**What is expected**
Below are some records. Print exactly the lines between the one holding "padding: 3px 12px" and the one holding "PEI Plate /", inclusive, and nothing else.
(Material for the task begins)
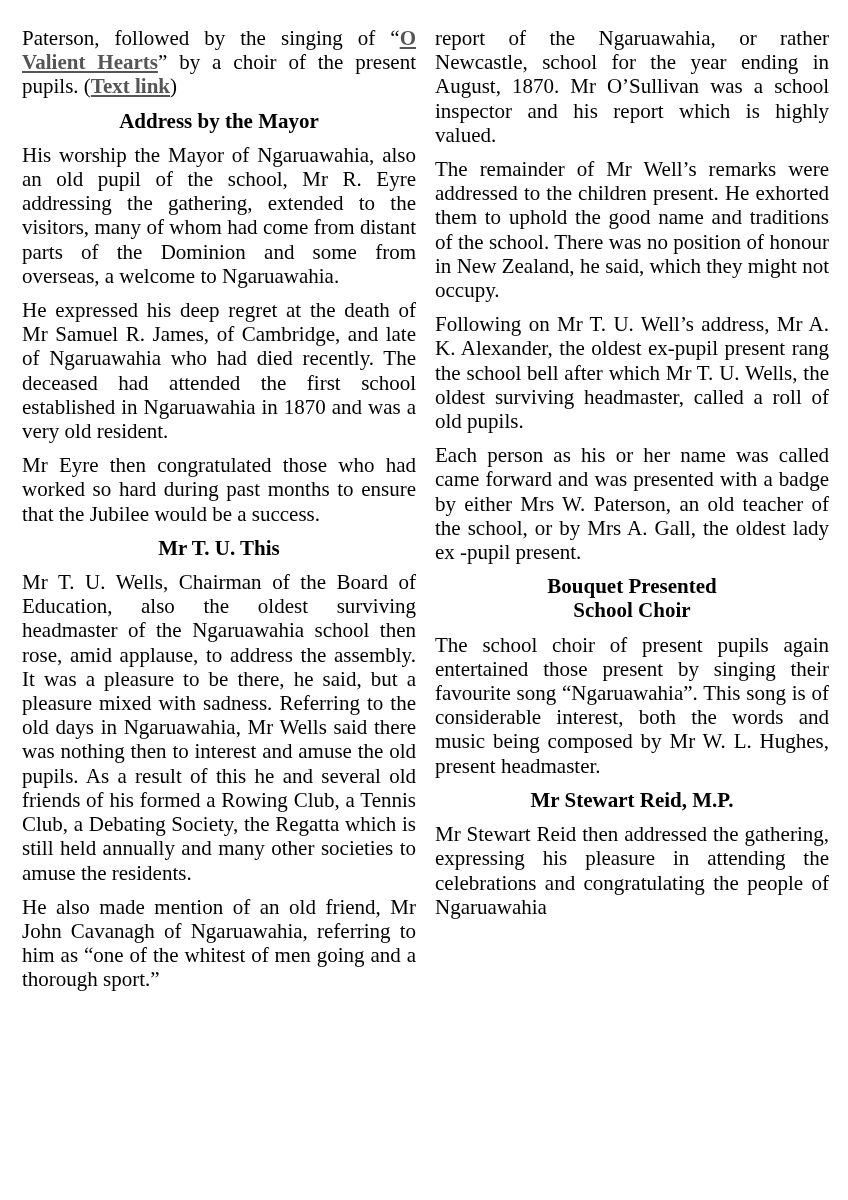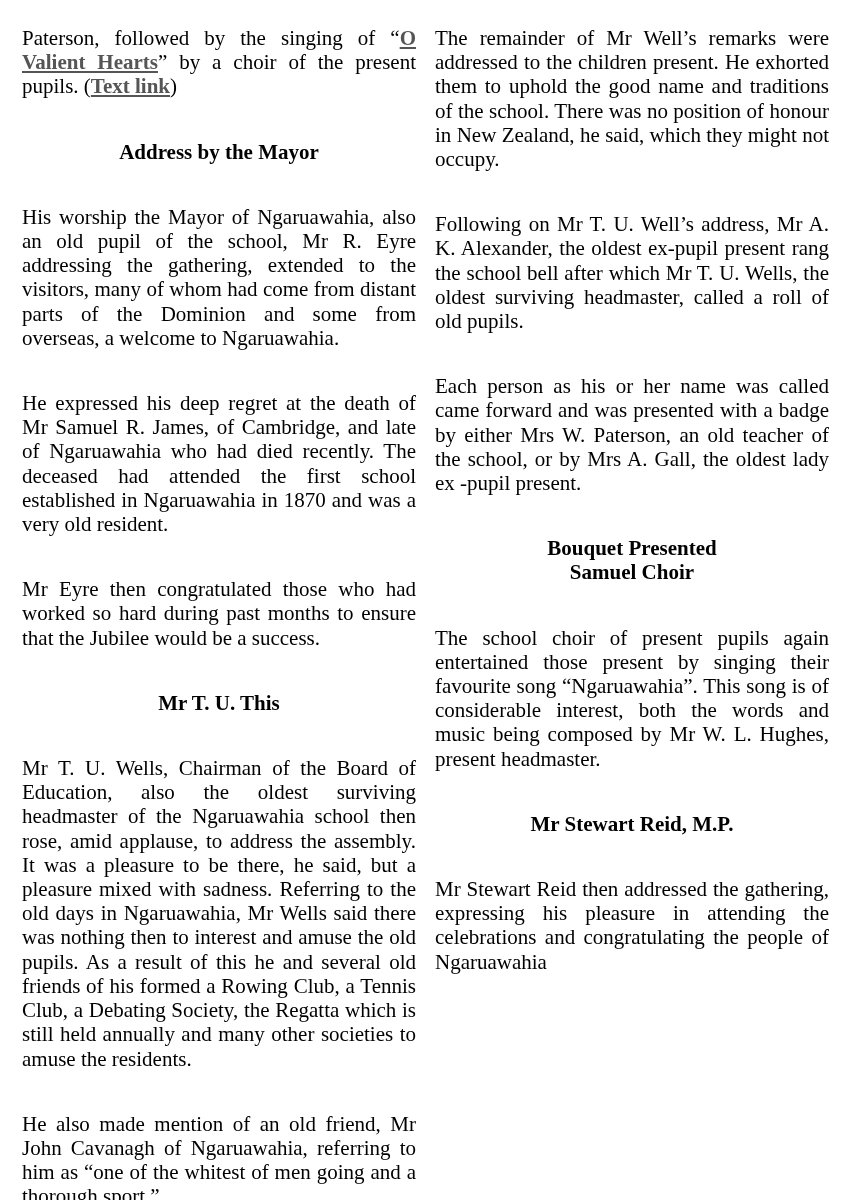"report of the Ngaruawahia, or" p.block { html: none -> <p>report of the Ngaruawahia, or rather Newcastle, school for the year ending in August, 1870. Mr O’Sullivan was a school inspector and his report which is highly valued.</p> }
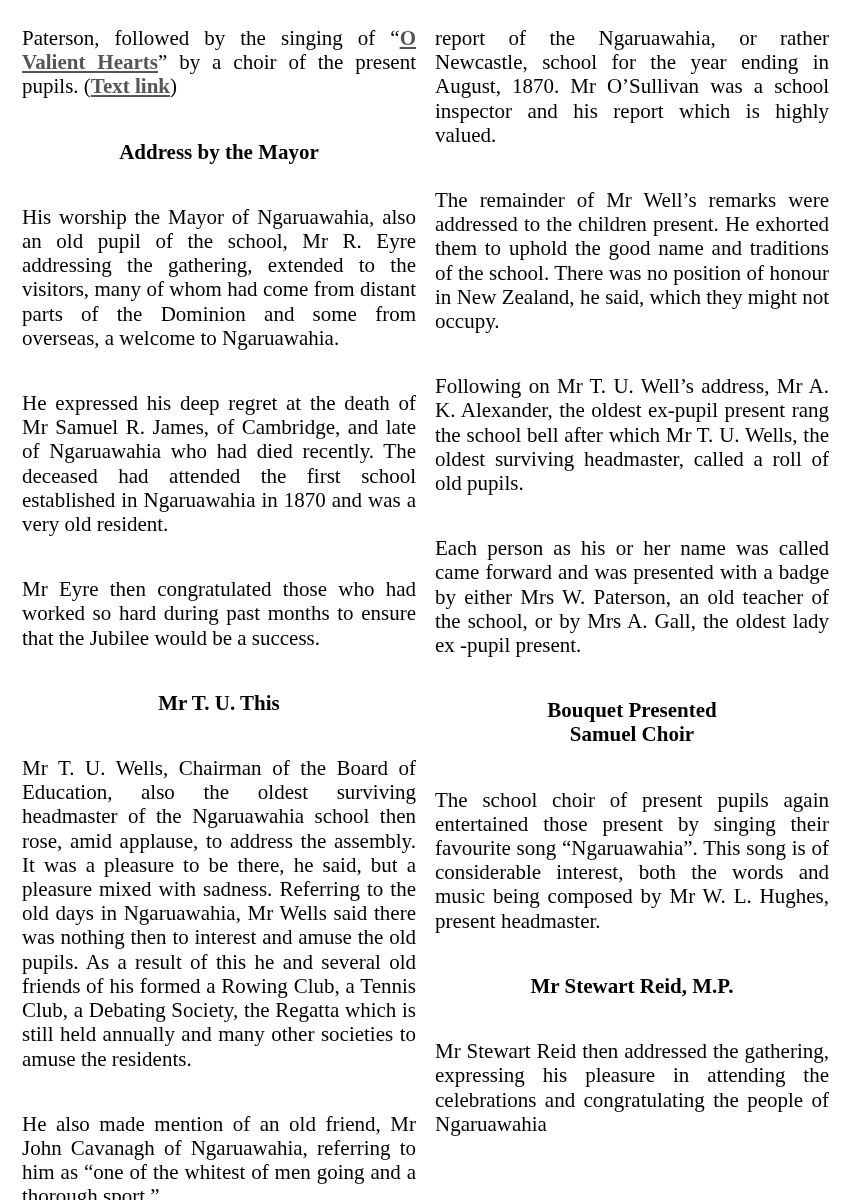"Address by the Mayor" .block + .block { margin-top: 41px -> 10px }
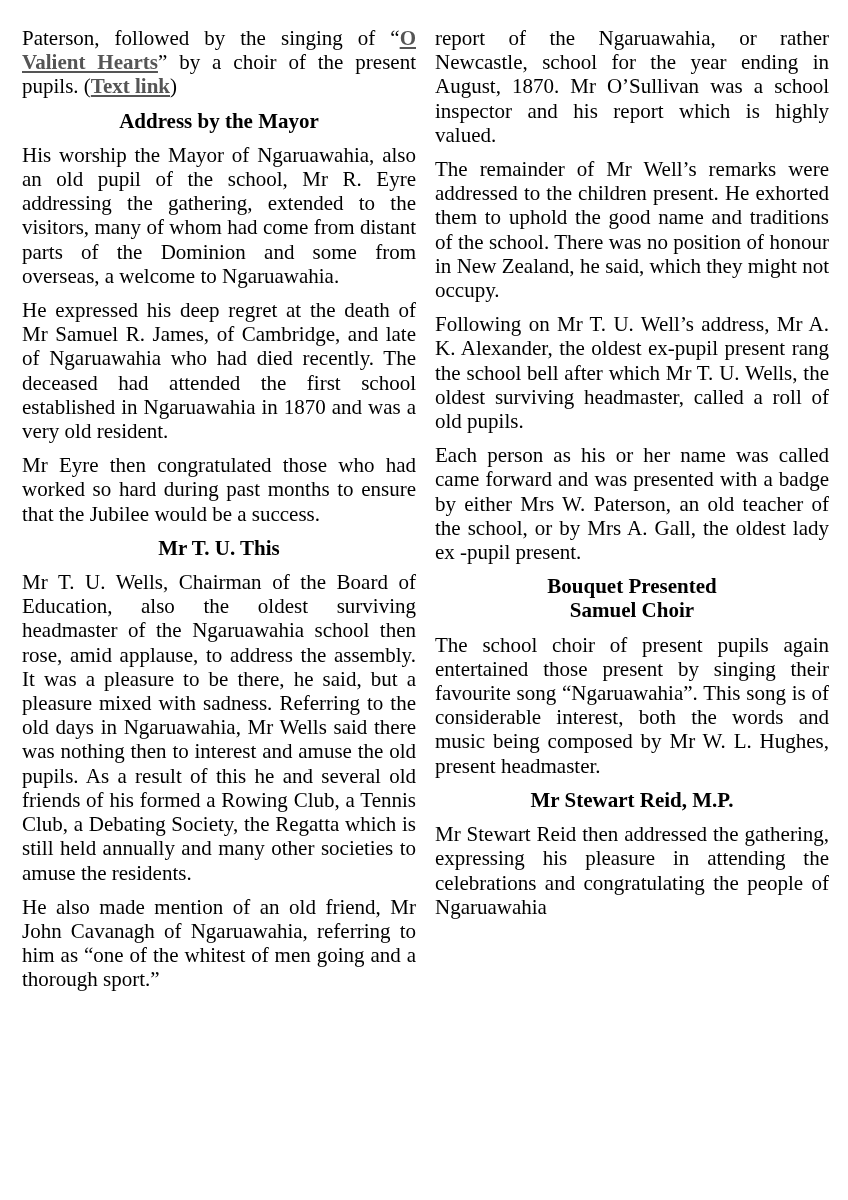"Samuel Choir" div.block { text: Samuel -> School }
(Material for the task ends)
(Material for the task begins)
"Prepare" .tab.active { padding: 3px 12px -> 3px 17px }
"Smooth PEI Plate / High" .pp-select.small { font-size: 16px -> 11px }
(Material for the task ends)
(Material for the task begins)
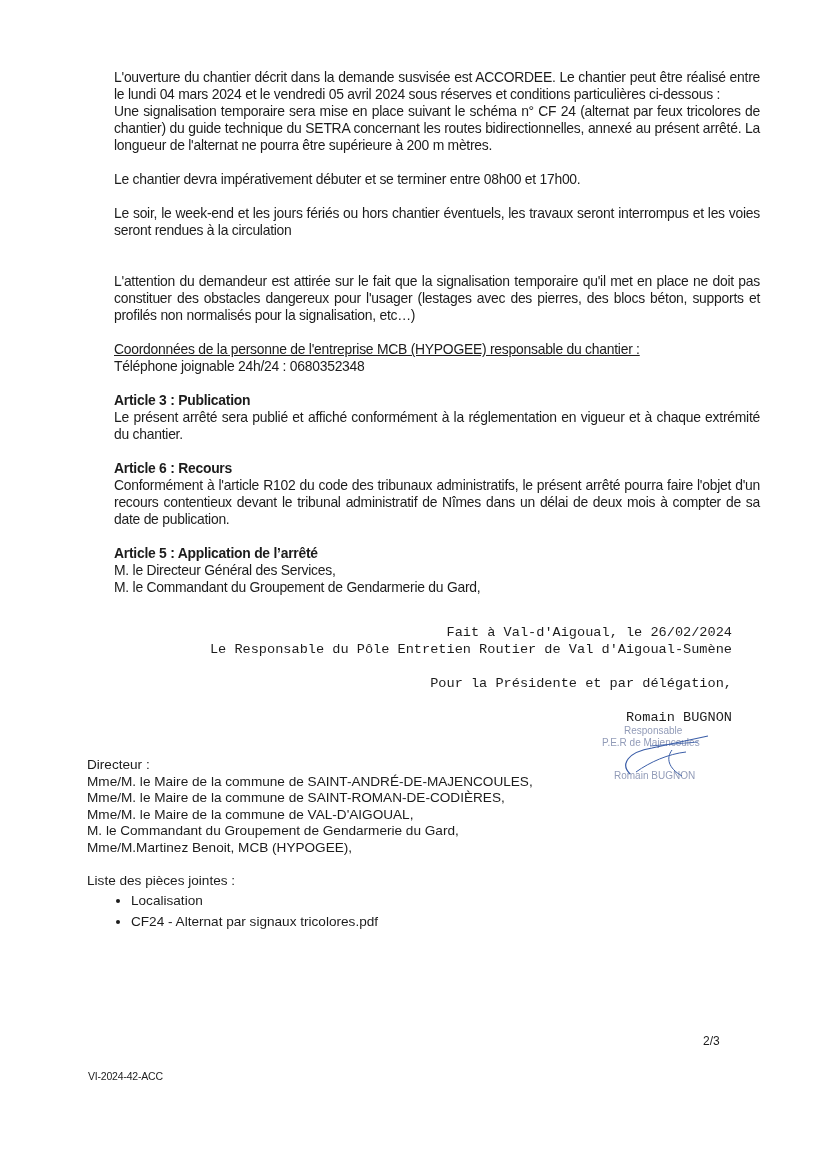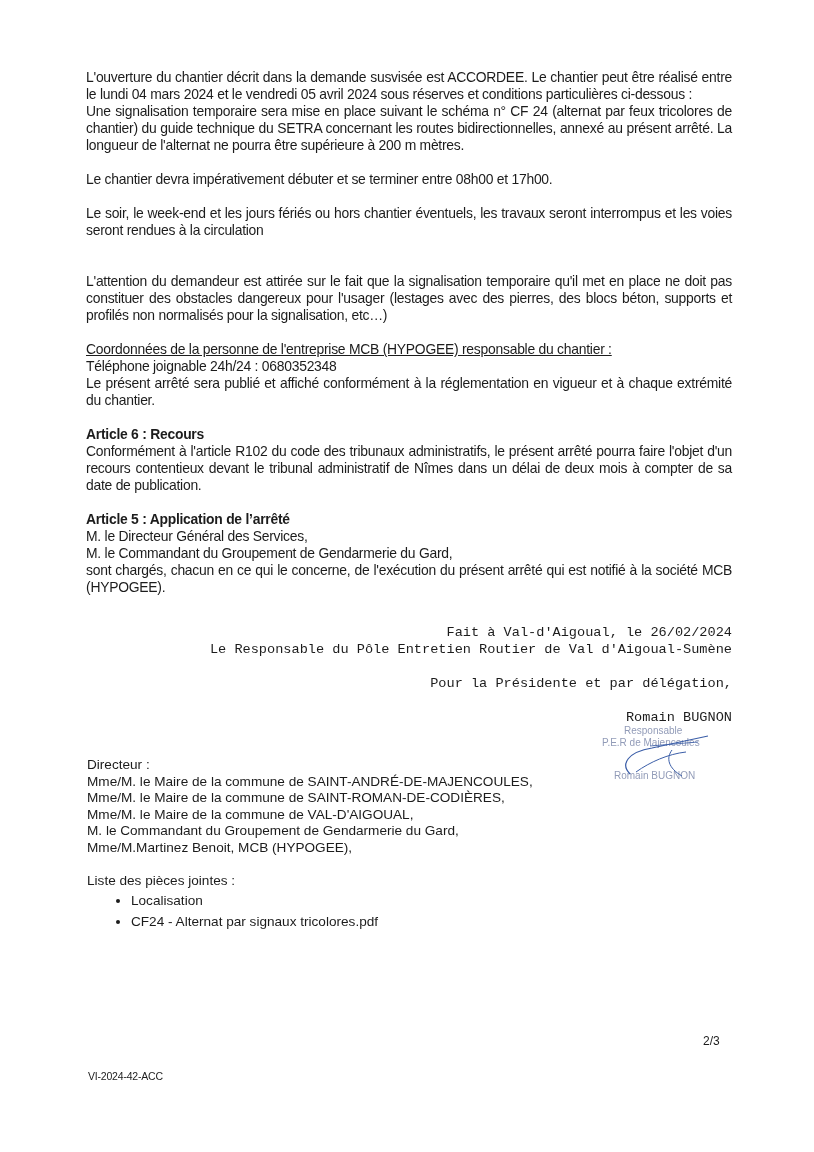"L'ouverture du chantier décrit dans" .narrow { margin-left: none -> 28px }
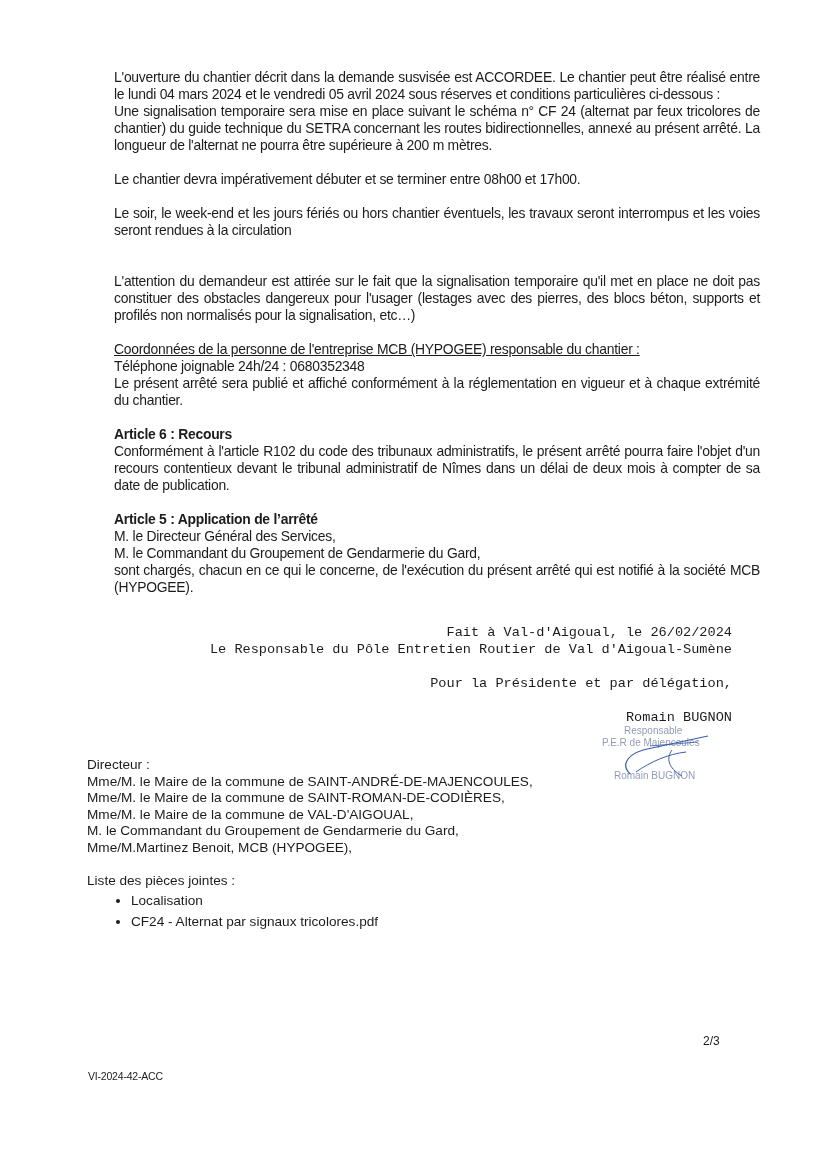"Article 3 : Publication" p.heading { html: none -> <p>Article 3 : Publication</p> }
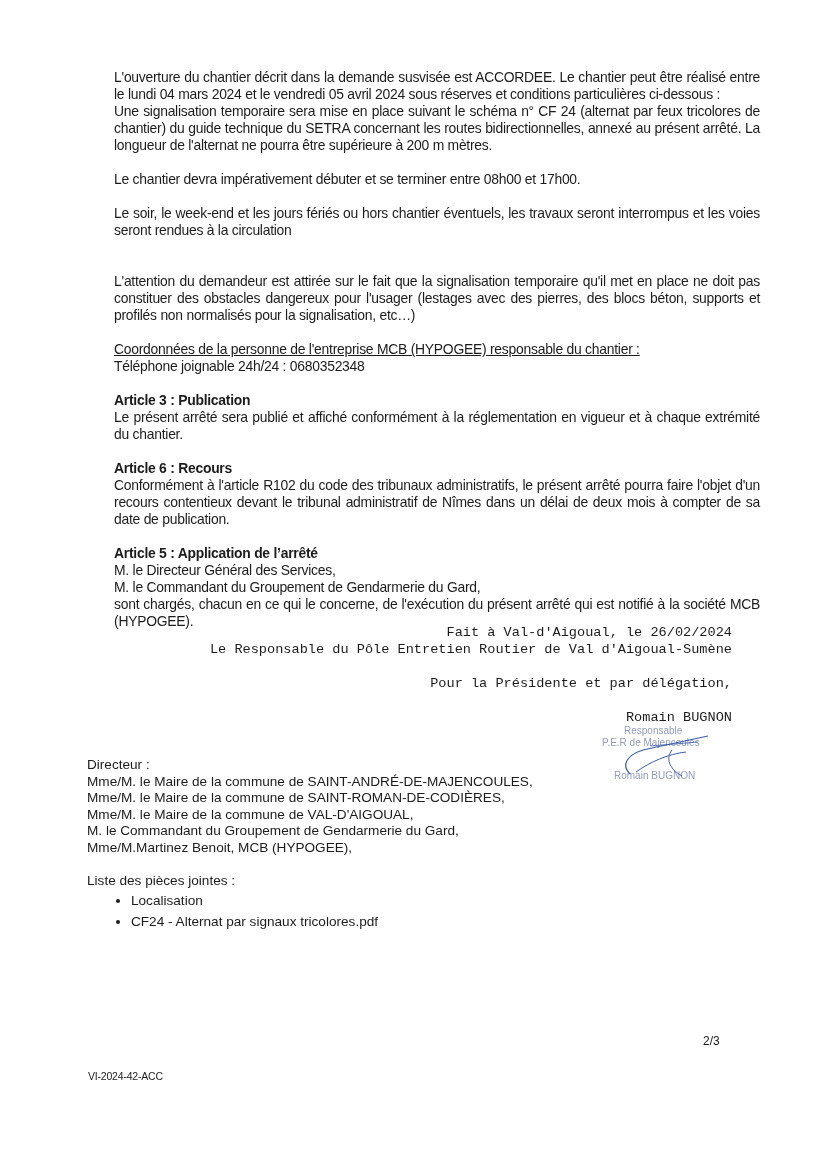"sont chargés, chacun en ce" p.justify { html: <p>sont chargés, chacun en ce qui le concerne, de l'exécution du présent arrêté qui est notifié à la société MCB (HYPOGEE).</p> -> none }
(Material for the task ends)
**Task response**
"Prepare" .tab.active { padding: 3px 12px -> 3px 17px }
"Smooth PEI Plate / High" .pp-select.small { font-size: 16px -> 11px }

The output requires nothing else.